Statistik(FL) Kamenz - Die Arbeitnehmer in Sachsen erzielten im Jahr 2006 einen Monatsverdienst von durchschnittlich 1 794 €. Im Vergleich zum Jahr 2005 bedeutete dies einen Anstieg um 0,9 Prozent. 2006 entsprach der sächsische Durchschnittsverdienst 80,6 Prozent des bundesdeutschen Monatswertes der Bruttolöhne und -gehälter je Arbeitnehmer (2 225 €). Auch im bundesdeutschen Durchschnitt war eine Erhöhung im Vergleich zum Vorjahr um 0,9 Prozent zu verzeichnen.

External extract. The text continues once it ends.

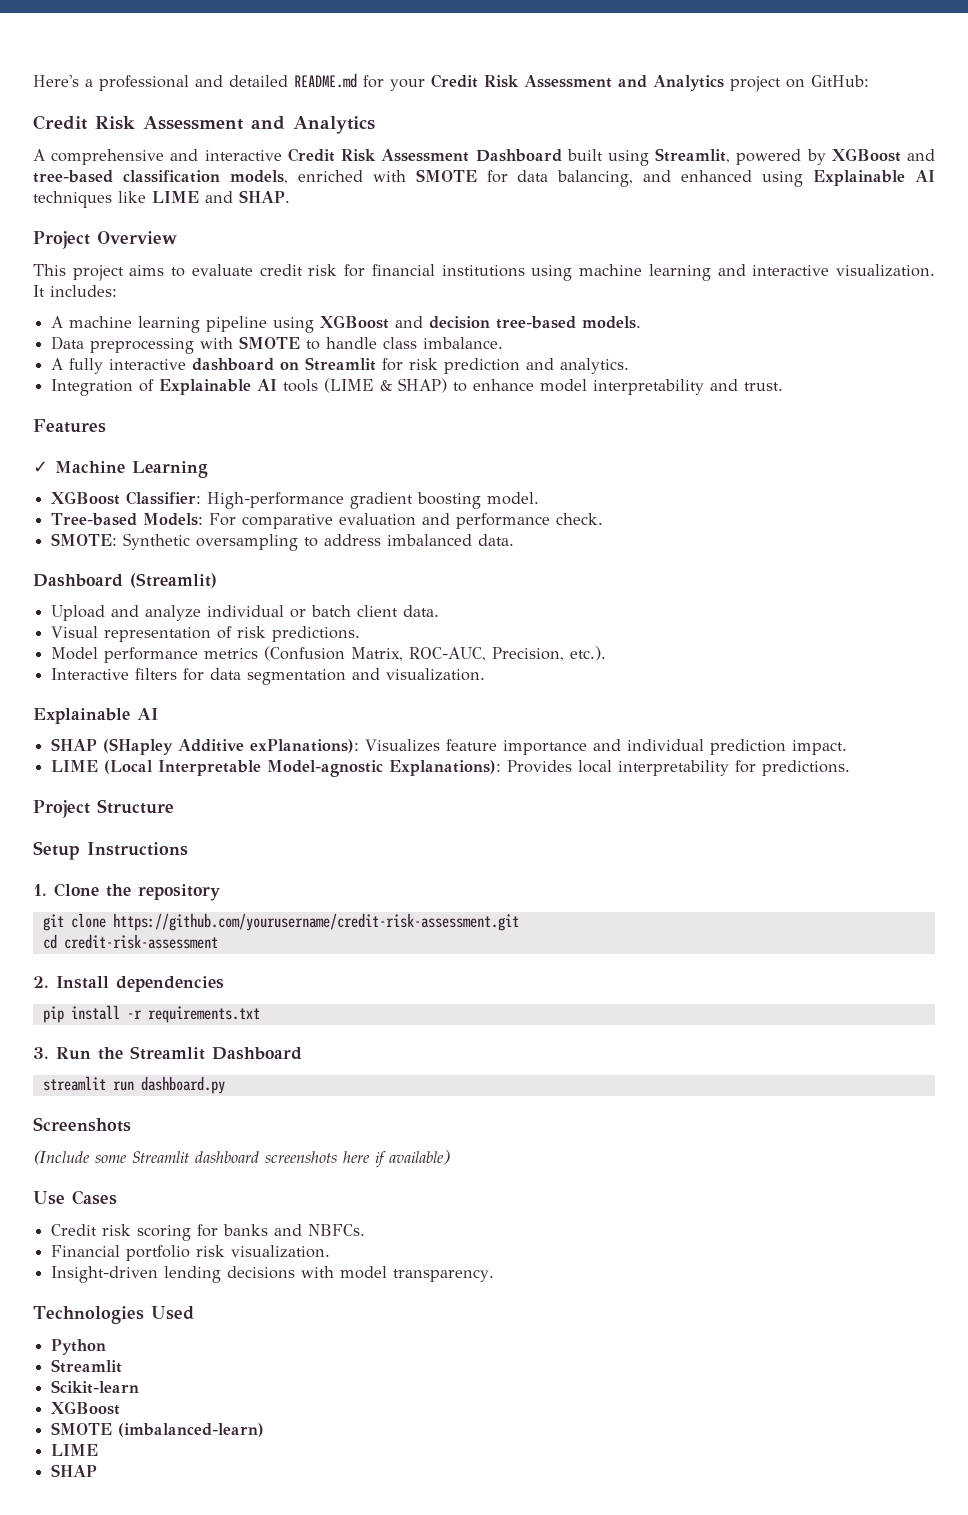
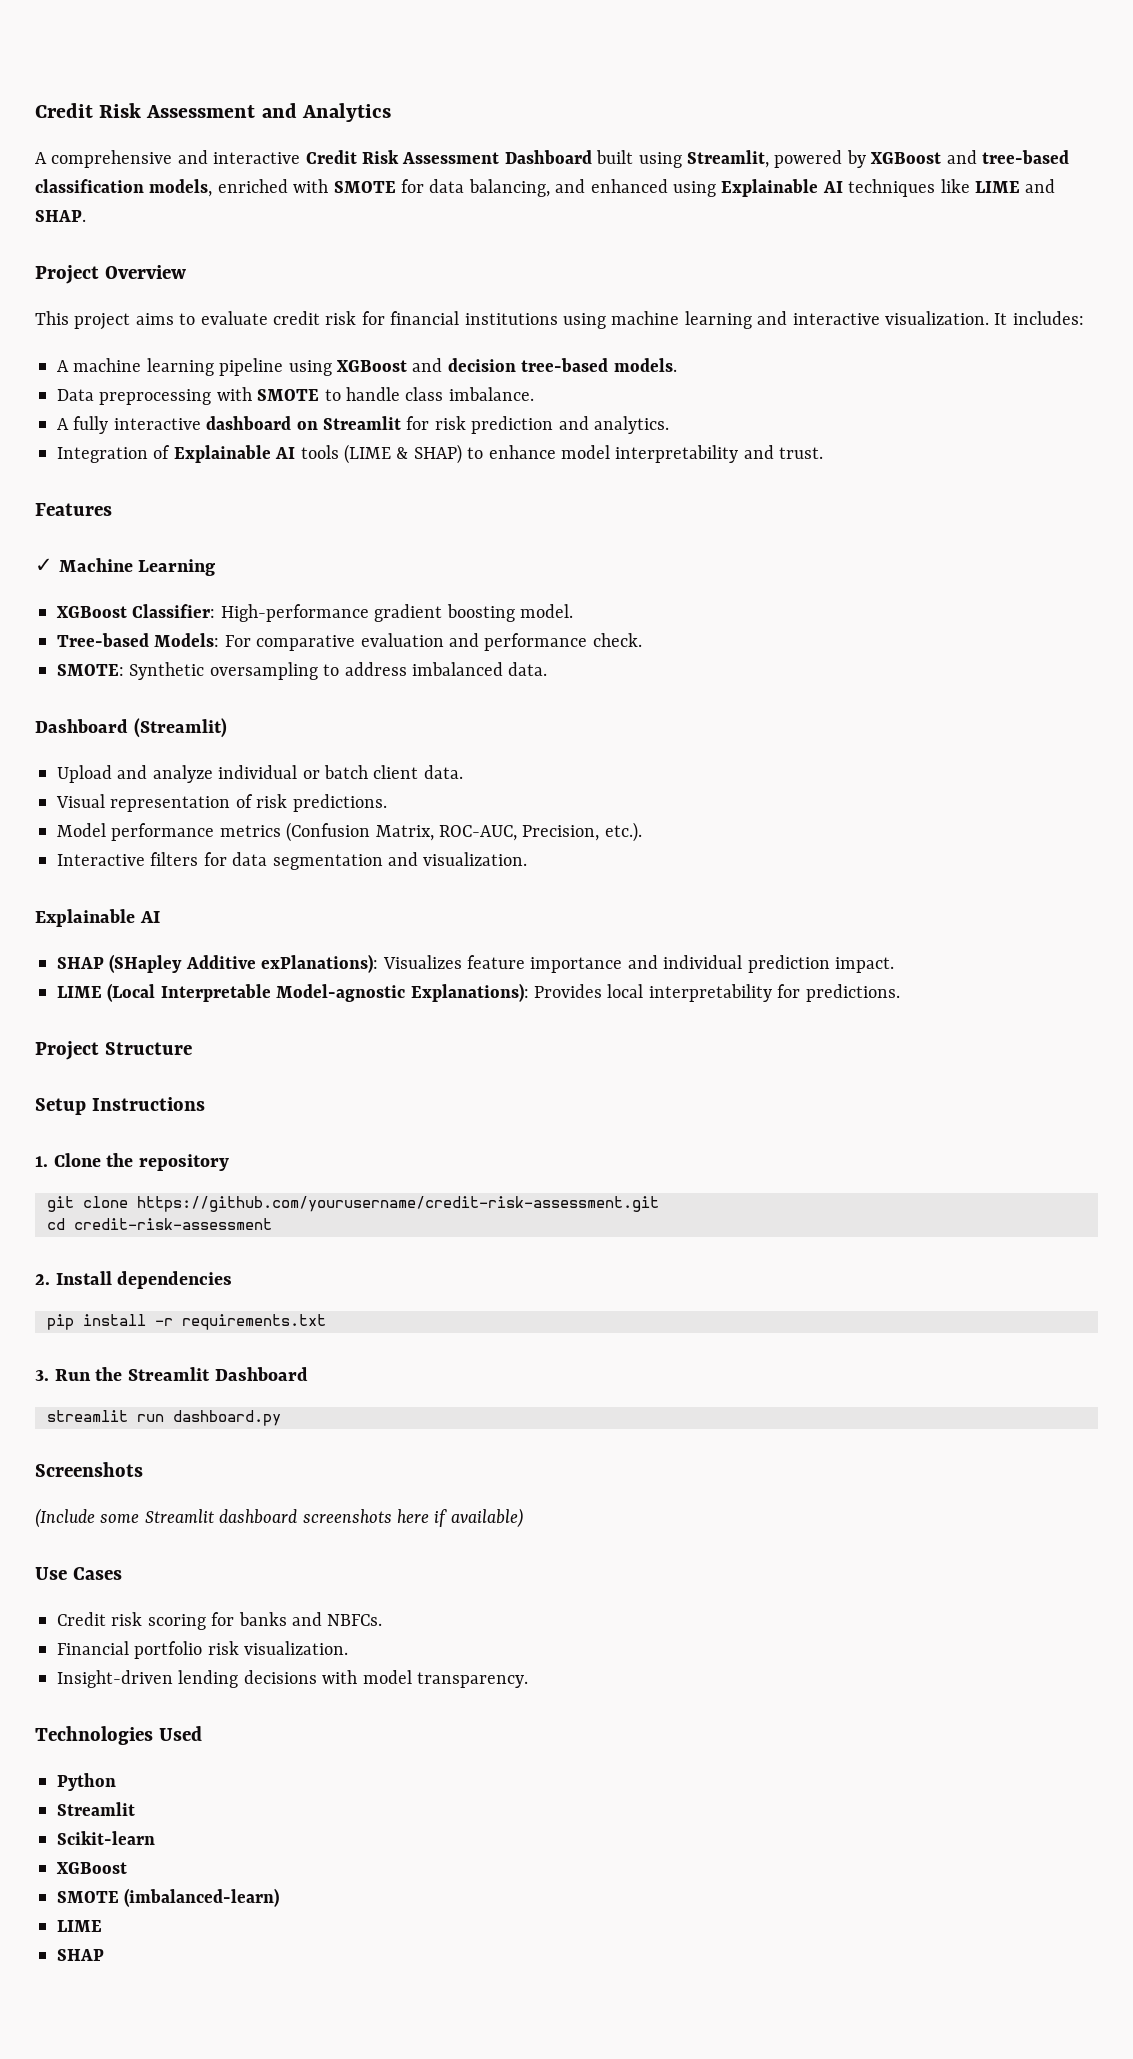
- Here's a professional and detailed README.md for your Credit Risk Assessment and Analytics project on GitHub:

In der Zahl der Arbeitnehmer in Sachsen sind 2006 rund 260 000 marginal Beschäftigte enthalten. Das heißt, rund 15 Prozent der Arbeitnehmer gehörten zu den geringfügig Beschäftigten oder waren in Arbeitsgelegenheiten - so genannten Ein-Euro-Jobs - tätig. Diese Ergebnisse über marginal Beschäftigte wurden erstmals im Herbst 2007 für die Jahre 2003 bis 2006 veröffentlicht. Mit deren Verfügbarkeit können nun erstmals auch die Bruttolöhne und -gehälter der Arbeitnehmer ohne marginal Beschäftigte publiziert werden.

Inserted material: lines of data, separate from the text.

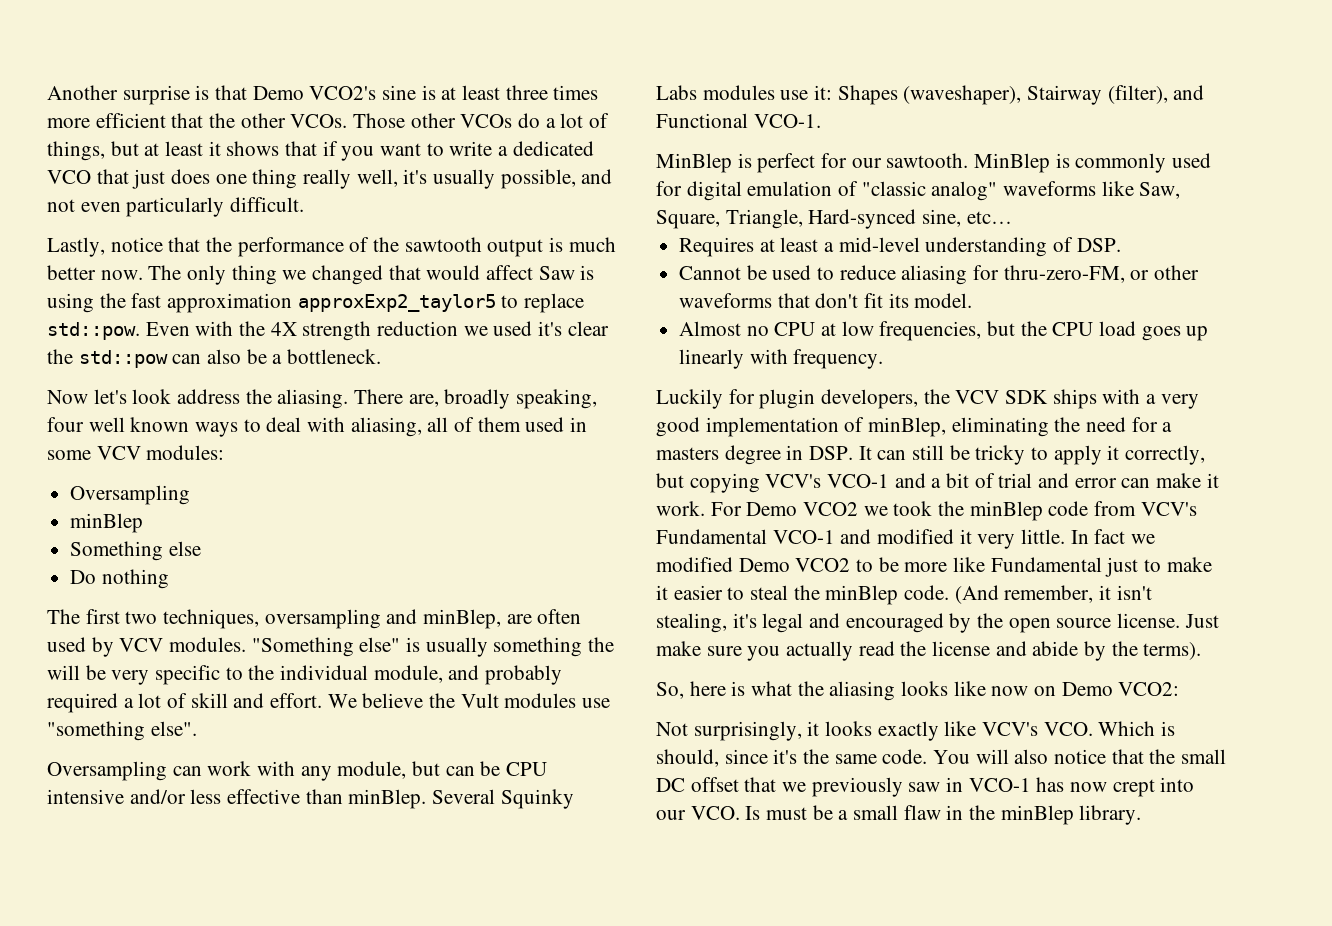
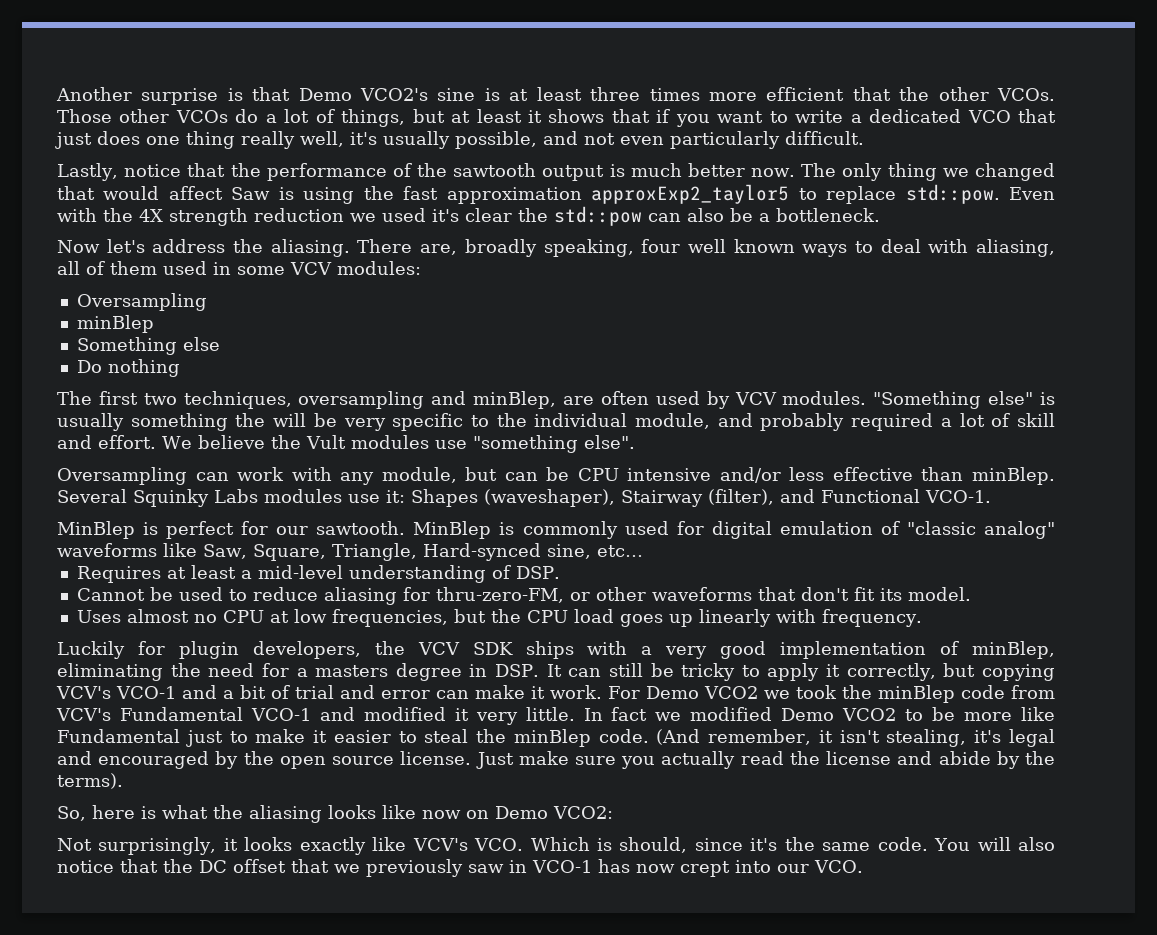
- Now let's look address the aliasing.
+ Now let's address the aliasing.
- Almost no CPU at low frequencies, but the CPU load goes up linearly with frequency.
+ Uses almost no CPU at low frequencies, but the CPU load goes up linearly with frequency.
- You will also notice that the small DC offset that we previously saw in VCO-1 has now crept into our VCO. Is must be a small flaw in the minBlep library.
+ You will also notice that the DC offset that we previously saw in VCO-1 has now crept into our VCO.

Die Arbeitnehmer ohne den Personenkreis der marginal Beschäftigten erzielten im Jahr 2006 in Sachsen einen Monatsverdienst von durchschnittlich 2 069 €. Der Vergleich zum Jahr 2005 zeigt mit einem Zuwachs von 1,4 Prozent eine deutlich höhere Dynamik als für alle Arbeitnehmer. Dies trifft auch auf die jährlichen Veränderungsraten seit dem Jahr 2003 zu (siehe Tabelle). Für die Arbeitnehmer ohne die marginal Beschäftigten entsprach der sächsische Durchschnittsverdienst 79 Prozent des bundesdeutschen Monatswertes in Höhe von 2 618 €. Im bundesdeutschen Durchschnitt war im Vergleich zum Vorjahr ein Anstieg um 1,1 Prozent zu verzeichnen.